Na hora, eu disse: “Olha, tem que fazer uma exposição sobre linguagem”. E me veio Grande sertão: veredas, de Guimarães Rosa, que eu nunca tinha lido. “Vamos fazer!”. Todos animaram. Peguei o livro para ler, e quando o peguei, falei: “Dancei!”. Por que como é que eu vou fazer uma exposição sobre Guimarães? Isso é uma coisa muito forte para mim no livro e que foi uma coisa bem difícil tanto para o teatro quanto para o cinema. Como vou dizer: “O sertão está em toda a parte”?. Se eu coloco uma imagem do sertão, nem que seja o sertão da Bahia, nem que seja, eu digo sertão. “Caramba, vou fazer uma exposição sem imagem e sem objeto!”. Porque não me interessava ter os óculos de Guimarães, a roupinha dele, a escrivaninha. Eu não queria! Queria falar da potência da linguagem. Estou fodida! 

Fui visitar o lugar. Quando cheguei, obviamente o museu estava sendo construído, e havia tijolos, terra, entulho ali. E então veio a metáfora mais simples, mas que representa a construção da linguagem, a construção do museu e a construção da exposição. Pensei em fazer uma exposição com o quê? Com os restos que sobravam do próprio museu: os tijolos, as madeiras, a terra, o que tinha ali disponível. E fazer uma exposição só com as coisas escritas. Foi uma briga – imagina! – convencer as pessoas a aprovar isso, porque a coisa mais chata em uma exposição é o texto na parede, ninguém lê o texto. Como fazer uma exposição só de texto? Mas eu não tinha saída, era impossível. 
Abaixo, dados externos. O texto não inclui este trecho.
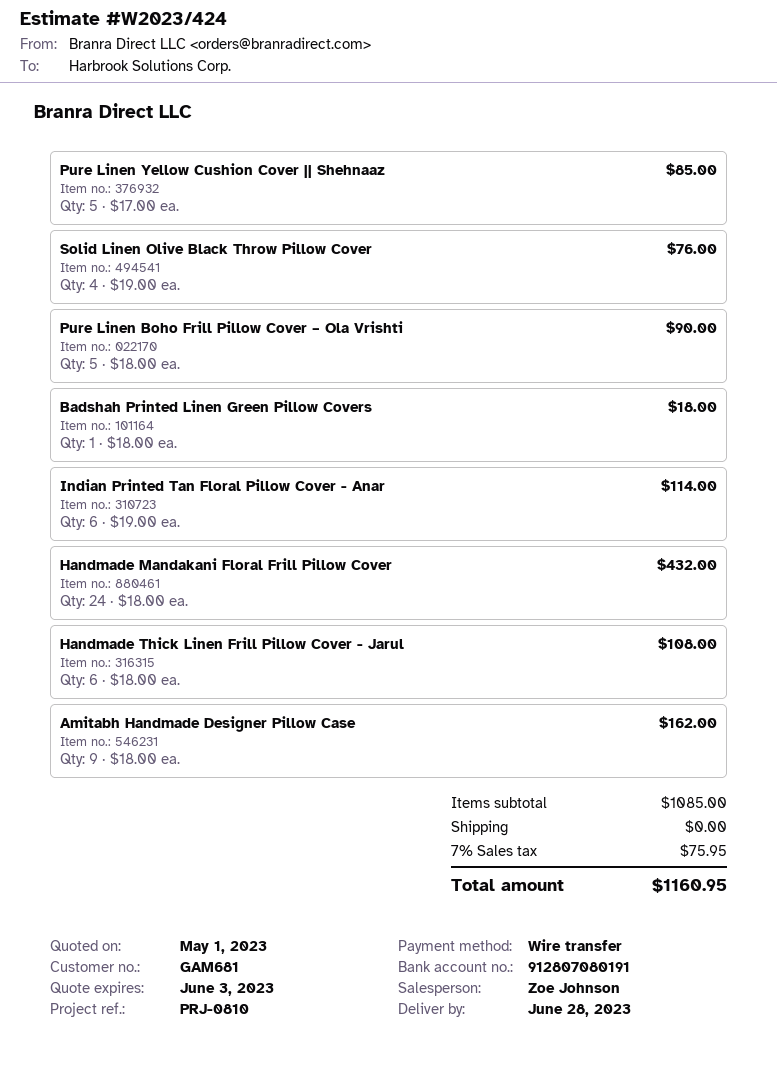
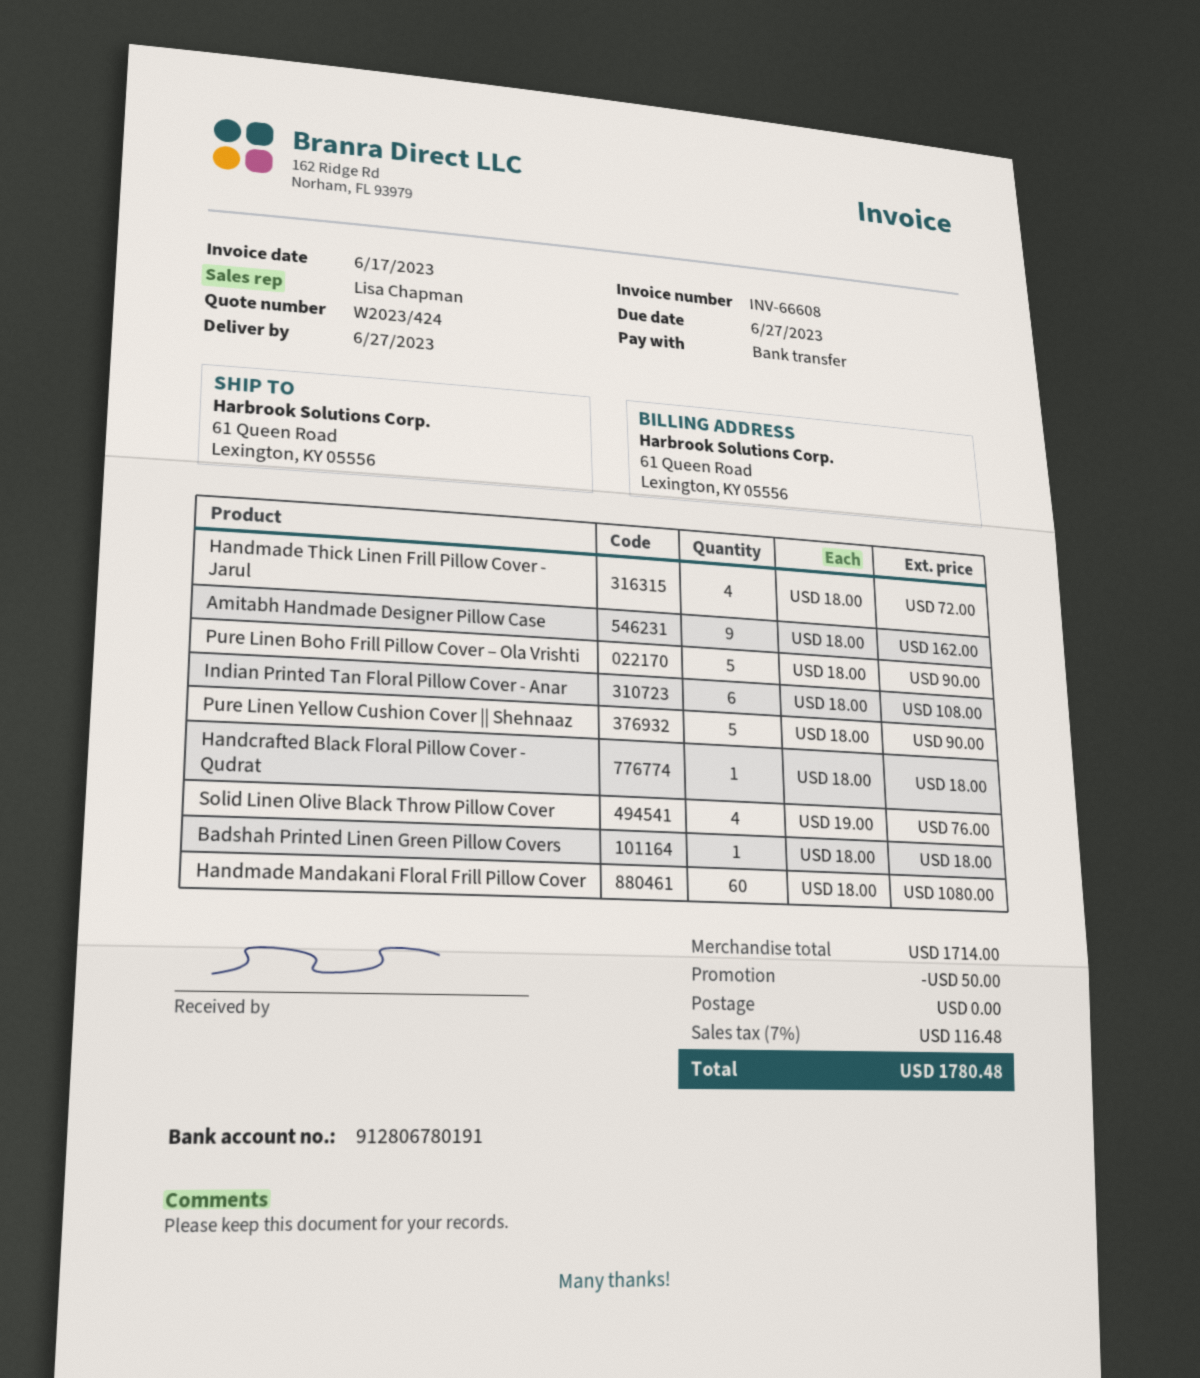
delivery date: 2023-06-28 -> 2023-06-27
sales rep: Zoe Johnson -> Lisa Chapman
bank account: 912807080191 -> 912806780191
Pure Linen Yellow Cushion Cover || Shehnaaz: 5 x 17.00 = 85.00 -> 5 x 18.00 = 90.00
Indian Printed Tan Floral Pillow Cover - Anar: 6 x 19.00 = 114.00 -> 6 x 18.00 = 108.00
Handmade Mandakani Floral Frill Pillow Cover: 24 x 18.00 = 432.00 -> 60 x 18.00 = 1080.00
Handmade Thick Linen Frill Pillow Cover - Jarul: 6 x 18.00 = 108.00 -> 4 x 18.00 = 72.00
Handcrafted Black Floral Pillow Cover - Qudrat: none -> 1 x 18.00 = 18.00
subtotal: 1085.00 -> 1714.00
discount: none -> 50.00
tax: 7% = 75.95 -> 7% = 116.48
total: 1160.95 -> 1780.48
Bom, quando eu trabalhei nisso… isso foi bonito para mim! Na primeira vez que li, eu já estava trabalhando com o projeto. E quando eu estava acabando o livro – fico até comovida ao lembrar –, fui à casa de Antonio Candido. Falei com muitas pessoas na época… Paulo Mendes da Rocha, Eduardo Coutinho, e fui falar com o Antonio Candido sobre Guimarães. Cheguei faltando oito páginas para acabar o livro, estava ali na morte de Diadorim, e não queria acabar, porque para mim, eu fico até hoje comovida!, é uma coisa muito… aquilo não se acaba. E cheguei na casa de Antonio Candido e disse: 

– “Eu estou com esse problema, não consigo acabar”.
– “Eu tenho uma coisa excelente para te dizer”, ele respondeu. 
– “O que é?” 
– “Acaba e começa de novo”.

Aquilo que pode parecer uma bobagem, virou para mim uma coisa! Até porque o livro acaba no infinito, com a palavra “Travessia”. Segui a sugestão. Fui do Travessia pro Nonada de imediato, do fim para o começo. E realmente esse entendimento do Candido, de que não tem fim, é um pouco o que eu acho do Grande Sertão. Então, naquela época, o livro virou uma coisa muito esquisita para mim, quase como um parente, uma coisa muito próxima. É como se eu tivesse encontrado meu pai. Não na figura autoritária do pai, mas como se eu tivesse encontrado alguém com uma sabedoria, algo que qualquer coisa que eu precisasse na vida, e, se eu fosse ali, ia ter o abraço da mãe, ia ter o colo do pai, e a saída está ali. Tenho essa sensação até hoje. 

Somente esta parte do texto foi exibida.